*EXERCISE REQUIREMENTS*. For the data below, please report each line where the word "Project" is found.

*THE RECORDS*.
-*-*-
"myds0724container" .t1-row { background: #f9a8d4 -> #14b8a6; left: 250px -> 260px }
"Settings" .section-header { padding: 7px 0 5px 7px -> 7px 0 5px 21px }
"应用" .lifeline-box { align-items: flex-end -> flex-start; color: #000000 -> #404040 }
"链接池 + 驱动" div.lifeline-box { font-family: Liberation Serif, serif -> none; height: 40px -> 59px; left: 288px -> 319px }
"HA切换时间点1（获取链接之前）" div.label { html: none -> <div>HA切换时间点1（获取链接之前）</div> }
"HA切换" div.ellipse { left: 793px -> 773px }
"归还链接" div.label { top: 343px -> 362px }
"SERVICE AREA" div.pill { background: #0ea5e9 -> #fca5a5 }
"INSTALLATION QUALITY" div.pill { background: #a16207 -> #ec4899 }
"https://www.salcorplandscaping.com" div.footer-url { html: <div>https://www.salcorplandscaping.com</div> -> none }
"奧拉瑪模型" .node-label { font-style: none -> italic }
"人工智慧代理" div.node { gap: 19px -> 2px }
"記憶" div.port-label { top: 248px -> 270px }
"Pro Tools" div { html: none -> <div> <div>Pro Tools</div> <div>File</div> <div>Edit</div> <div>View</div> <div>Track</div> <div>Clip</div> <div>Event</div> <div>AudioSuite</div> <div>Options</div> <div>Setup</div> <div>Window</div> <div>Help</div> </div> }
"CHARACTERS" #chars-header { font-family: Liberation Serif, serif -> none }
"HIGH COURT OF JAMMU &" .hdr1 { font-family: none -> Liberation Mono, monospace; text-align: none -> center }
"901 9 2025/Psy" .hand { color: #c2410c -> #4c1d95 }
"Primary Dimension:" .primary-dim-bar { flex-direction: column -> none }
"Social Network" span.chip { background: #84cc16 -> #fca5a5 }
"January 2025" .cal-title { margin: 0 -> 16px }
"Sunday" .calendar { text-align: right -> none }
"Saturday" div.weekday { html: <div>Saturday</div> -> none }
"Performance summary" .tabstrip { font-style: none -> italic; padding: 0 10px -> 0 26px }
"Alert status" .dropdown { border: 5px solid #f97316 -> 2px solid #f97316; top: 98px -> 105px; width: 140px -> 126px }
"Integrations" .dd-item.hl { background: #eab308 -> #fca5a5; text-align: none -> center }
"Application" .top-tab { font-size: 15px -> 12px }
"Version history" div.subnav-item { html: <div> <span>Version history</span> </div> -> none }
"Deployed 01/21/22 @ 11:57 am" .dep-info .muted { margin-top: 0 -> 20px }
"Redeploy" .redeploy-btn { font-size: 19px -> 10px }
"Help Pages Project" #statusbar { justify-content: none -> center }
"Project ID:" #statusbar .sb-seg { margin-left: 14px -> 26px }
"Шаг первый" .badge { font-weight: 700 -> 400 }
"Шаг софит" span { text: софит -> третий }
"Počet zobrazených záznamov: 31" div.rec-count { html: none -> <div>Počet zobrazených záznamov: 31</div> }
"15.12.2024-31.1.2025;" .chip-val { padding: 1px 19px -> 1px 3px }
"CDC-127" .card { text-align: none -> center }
-*-*-
*FINAL ANSWER*.
"Help Pages Project" #statusbar { justify-content: none -> center }
"Project ID:" #statusbar .sb-seg { margin-left: 14px -> 26px }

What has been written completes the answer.